Mais c’était trop tard. Le rouge lui était monté aux joues. C’était systématique dès qu’on évoquait, même vaguement, Mercery.

— Oh oh, c’est pas un petit rougissement que j’vois là ? se moqua-t-il.

Depuis qu’elle s’était entichée de Gene Mercery, le guide du département égyptien du British Museum, Sofia avait acquis une tendance à la rêverie qui n’avait pas échappé à l’œil observateur d’Ernest. Un jour, il avait demandé sans détour si un homme occupait ses pensées ; son silence et ses rougissements avaient suffi à le convaincre. Depuis, il ne cessait de la taquiner à ce sujet.
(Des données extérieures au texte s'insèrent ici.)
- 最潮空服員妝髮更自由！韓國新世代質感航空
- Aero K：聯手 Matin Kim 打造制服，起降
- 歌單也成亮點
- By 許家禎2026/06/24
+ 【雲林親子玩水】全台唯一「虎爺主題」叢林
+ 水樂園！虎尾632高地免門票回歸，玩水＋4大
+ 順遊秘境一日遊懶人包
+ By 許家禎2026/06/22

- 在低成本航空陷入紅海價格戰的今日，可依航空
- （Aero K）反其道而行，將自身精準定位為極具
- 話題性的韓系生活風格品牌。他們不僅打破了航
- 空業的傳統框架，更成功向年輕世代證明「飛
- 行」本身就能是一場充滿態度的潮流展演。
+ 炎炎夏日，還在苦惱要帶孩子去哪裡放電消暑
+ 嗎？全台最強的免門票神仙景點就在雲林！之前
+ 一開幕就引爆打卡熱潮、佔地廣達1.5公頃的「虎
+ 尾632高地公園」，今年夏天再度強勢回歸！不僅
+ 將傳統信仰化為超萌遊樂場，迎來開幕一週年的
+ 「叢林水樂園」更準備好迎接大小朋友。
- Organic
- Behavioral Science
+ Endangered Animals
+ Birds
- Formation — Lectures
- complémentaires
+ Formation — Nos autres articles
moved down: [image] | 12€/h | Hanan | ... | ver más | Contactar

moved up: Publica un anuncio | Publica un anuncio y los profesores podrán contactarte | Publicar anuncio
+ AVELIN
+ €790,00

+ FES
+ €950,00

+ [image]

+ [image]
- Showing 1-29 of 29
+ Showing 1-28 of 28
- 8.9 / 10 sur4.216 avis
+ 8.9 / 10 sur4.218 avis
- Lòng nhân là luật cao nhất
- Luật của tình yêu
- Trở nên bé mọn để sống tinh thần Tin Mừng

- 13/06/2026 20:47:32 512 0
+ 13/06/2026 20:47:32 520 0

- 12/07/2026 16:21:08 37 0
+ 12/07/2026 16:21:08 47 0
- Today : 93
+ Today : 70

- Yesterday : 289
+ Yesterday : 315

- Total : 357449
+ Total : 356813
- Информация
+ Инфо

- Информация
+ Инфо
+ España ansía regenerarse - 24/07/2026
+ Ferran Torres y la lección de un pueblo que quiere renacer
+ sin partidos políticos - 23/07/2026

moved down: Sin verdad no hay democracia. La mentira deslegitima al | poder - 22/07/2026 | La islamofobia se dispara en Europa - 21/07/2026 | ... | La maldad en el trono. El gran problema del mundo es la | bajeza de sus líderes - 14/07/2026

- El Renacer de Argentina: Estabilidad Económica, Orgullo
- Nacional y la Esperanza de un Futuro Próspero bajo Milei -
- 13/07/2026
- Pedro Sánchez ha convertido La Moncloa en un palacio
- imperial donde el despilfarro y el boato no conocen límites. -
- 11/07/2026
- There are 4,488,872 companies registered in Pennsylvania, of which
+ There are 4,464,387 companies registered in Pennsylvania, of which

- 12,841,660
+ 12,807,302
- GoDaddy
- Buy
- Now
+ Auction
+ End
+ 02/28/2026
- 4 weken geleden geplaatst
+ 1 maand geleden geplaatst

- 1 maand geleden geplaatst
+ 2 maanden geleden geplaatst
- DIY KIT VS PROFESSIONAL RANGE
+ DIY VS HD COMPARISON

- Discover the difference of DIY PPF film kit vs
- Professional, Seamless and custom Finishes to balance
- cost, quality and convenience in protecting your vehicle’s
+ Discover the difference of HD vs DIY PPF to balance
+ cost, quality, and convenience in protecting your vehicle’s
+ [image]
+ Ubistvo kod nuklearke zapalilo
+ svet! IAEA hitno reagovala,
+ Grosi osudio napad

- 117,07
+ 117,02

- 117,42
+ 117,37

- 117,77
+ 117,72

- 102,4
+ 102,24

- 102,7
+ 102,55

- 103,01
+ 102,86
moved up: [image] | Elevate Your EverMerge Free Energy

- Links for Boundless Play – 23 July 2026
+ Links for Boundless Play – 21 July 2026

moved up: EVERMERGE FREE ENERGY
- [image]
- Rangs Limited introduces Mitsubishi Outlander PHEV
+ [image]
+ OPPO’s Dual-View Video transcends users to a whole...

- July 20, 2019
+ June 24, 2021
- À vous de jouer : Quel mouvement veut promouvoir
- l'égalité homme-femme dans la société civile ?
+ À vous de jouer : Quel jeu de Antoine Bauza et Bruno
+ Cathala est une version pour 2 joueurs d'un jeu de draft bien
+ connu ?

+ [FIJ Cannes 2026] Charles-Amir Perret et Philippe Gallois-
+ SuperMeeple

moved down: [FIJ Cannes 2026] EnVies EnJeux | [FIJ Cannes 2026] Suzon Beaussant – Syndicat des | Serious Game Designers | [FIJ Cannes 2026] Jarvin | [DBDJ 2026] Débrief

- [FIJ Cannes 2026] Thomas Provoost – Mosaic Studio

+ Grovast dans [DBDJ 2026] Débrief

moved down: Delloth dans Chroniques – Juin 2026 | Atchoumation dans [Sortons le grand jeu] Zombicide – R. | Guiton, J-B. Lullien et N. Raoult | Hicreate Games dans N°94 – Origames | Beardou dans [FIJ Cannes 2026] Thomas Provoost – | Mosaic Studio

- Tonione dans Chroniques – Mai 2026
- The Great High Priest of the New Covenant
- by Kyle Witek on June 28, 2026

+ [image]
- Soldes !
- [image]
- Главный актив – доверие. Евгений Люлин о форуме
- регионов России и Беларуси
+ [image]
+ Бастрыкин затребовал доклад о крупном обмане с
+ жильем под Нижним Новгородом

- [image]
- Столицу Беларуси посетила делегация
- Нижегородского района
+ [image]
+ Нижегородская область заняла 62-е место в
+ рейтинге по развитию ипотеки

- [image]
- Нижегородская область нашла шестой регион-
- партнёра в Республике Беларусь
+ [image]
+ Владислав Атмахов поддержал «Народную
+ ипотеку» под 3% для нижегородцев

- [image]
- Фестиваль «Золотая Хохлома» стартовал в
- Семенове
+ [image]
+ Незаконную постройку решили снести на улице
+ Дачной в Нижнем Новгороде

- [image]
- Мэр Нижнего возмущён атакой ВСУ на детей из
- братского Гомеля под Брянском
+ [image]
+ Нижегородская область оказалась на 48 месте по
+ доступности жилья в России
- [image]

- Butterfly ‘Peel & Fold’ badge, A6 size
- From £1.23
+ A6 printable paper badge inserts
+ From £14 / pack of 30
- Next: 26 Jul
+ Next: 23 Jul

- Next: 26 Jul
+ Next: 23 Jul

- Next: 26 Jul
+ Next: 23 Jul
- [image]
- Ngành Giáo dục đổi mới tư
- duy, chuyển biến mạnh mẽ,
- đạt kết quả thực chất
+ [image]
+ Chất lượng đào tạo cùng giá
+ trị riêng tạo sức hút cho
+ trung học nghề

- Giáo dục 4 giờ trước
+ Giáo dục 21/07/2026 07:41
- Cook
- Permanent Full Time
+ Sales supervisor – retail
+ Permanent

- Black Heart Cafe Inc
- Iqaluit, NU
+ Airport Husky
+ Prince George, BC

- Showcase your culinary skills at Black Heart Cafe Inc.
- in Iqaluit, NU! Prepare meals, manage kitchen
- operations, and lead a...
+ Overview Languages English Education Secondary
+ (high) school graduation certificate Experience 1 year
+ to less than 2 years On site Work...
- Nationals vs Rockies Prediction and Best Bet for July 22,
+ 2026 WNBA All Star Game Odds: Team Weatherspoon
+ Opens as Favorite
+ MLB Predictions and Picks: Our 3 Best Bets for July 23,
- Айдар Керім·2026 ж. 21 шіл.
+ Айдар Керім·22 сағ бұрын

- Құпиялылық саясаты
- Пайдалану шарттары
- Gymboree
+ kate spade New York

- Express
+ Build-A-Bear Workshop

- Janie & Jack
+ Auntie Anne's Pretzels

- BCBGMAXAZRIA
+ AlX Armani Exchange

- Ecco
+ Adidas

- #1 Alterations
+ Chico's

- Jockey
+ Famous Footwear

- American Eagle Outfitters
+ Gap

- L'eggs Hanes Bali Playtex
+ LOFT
— Allez, dis-moi comment qu'il s'appelle ton Roméo !

— Est-ce je te demande, moi, le nom de toutes celles à qui tu fais les yeux doux ? Je ne crois pas, non ! Alors fiche-moi la paix !

— Roooh, si on peut plus plaisanter… marmonna-t-il en lui tendant le Times, l’air toujours aussi railleur.

Sofia le lui arracha d’un geste sec et le fourra brutalement dans sa sacoche.

— De toute façon, ce torchon que tu vends n’arrivera jamais à la cheville de La Voix au Chapitre.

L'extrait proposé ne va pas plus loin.